Learning Regularizers: Learning Optimizers that can Regularize
Suraj Kumar Sahoo, Narayanan C Krishnan
TL;DR
The paper asks whether regularization effects can be learned by Learned Optimizers (LOs) and shows that LOs can internalize principles from SAM, GSAM, and GAM to steer optimization toward flatter, more generalizable minima. By embedding a regularization objective into the LO's meta-learning, the authors train coordinate-wise LSTM optimizers that transfer these properties to unseen tasks and architectures. Across MNIST, Fashion-MNIST, and CIFAR-10 with MLPs and CNNs, regularized LOs outperform unregularized counterparts and maintain regularization effects on new optimizees, reducing the need for explicit per-task regularizers. The work highlights the potential to automate regularization through meta-learned optimizers, while underscoring the importance of hyperparameters and training strategies in achieving robust generalization.
Abstract
Learned Optimizers (LOs), a type of Meta-learning, have gained traction due to their ability to be parameterized and trained for efficient optimization. Traditional gradient-based methods incorporate explicit regularization techniques such as Sharpness-Aware Minimization (SAM), Gradient-norm Aware Minimization (GAM), and Gap-guided Sharpness-Aware Minimization (GSAM) to enhance generalization and convergence.
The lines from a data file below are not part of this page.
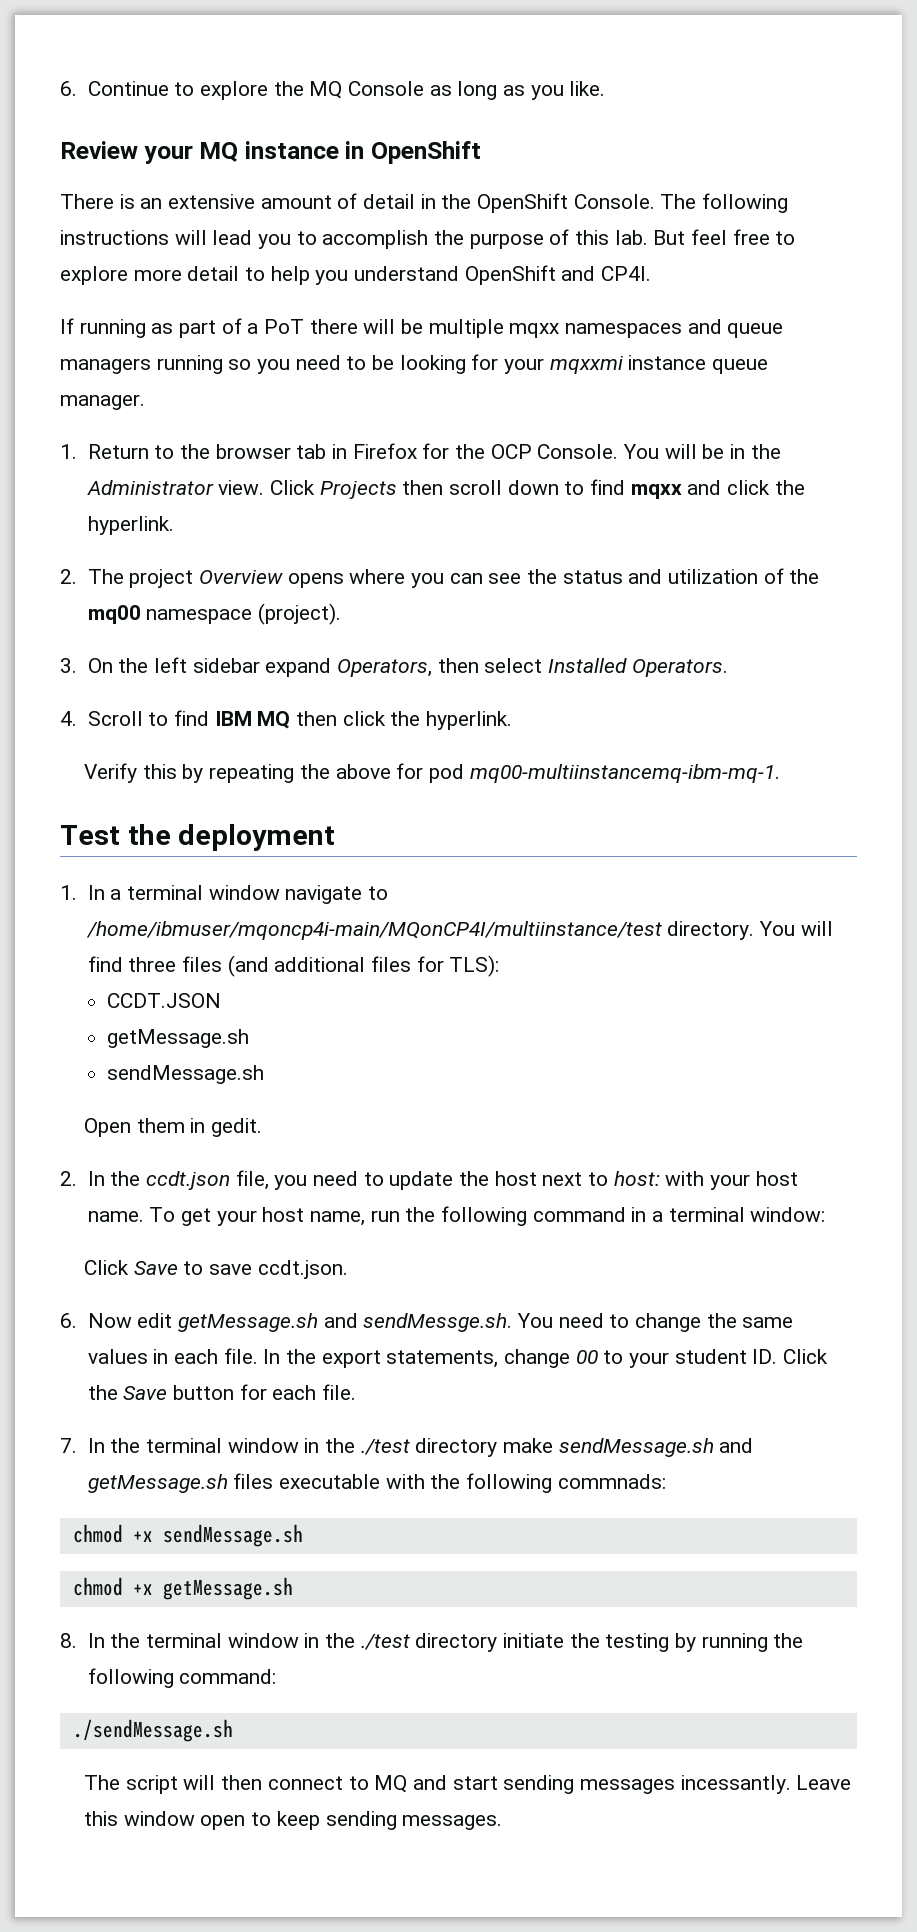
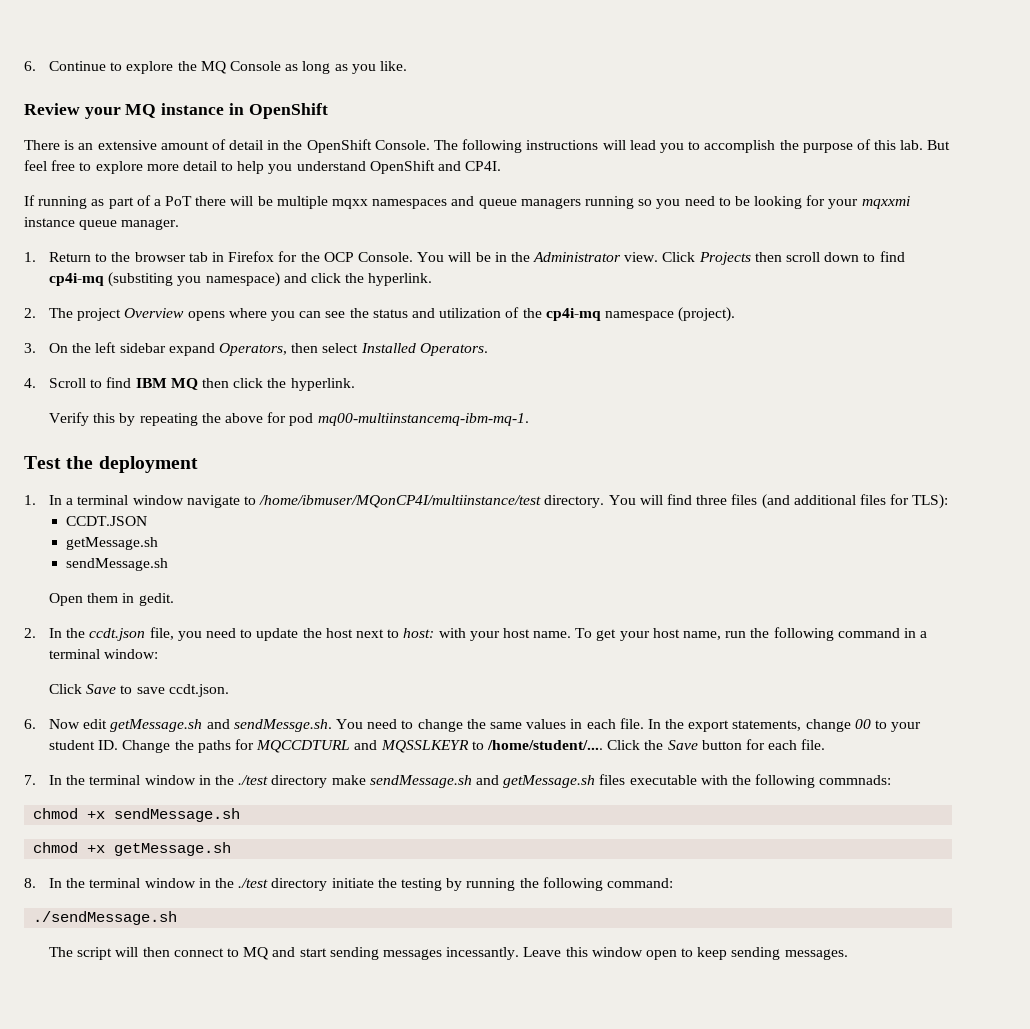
- Click Projects then scroll down to find mqxx and click the hyperlink.
+ Click Projects then scroll down to find cp4i-mq (substiting you namespace) and click the hyperlink.
- 2. The project Overview opens where you can see the status and utilization of the mq00 namespace (project).
+ 2. The project Overview opens where you can see the status and utilization of the cp4i-mq namespace (project).
- 1. In a terminal window navigate to /home/ibmuser/mqoncp4i-main/MQonCP4I/multiinstance/test directory.
+ 1. In a terminal window navigate to /home/ibmuser/MQonCP4I/multiinstance/test directory.
- In the export statements, change 00 to your student ID. Click the Save button for each file.
+ In the export statements, change 00 to your student ID. Change the paths for MQCCDTURL and MQSSLKEYR to /home/student/.... Click the Save button for each file.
In this work, we explore a fundamental question: \textbf{Can regularizers be learned?} We empirically demonstrate that LOs can be trained to learn and internalize the effects of traditional regularization techniques without explicitly applying them to the objective function. We validate this through extensive experiments on standard benchmarks (including MNIST, FMNIST, CIFAR and Neural Networks such as MLP, MLP-Relu and CNN), comparing LOs trained with and without access to explicit regularizers. Regularized LOs consistently outperform their unregularized counterparts in terms of test accuracy and generalization. Furthermore, we show that LOs retain and transfer these regularization effects to new optimization tasks by inherently seeking minima similar to those targeted by these regularizers. Our results suggest that LOs can inherently learn regularization properties, \textit{challenging the conventional necessity of explicit optimizee loss regularization.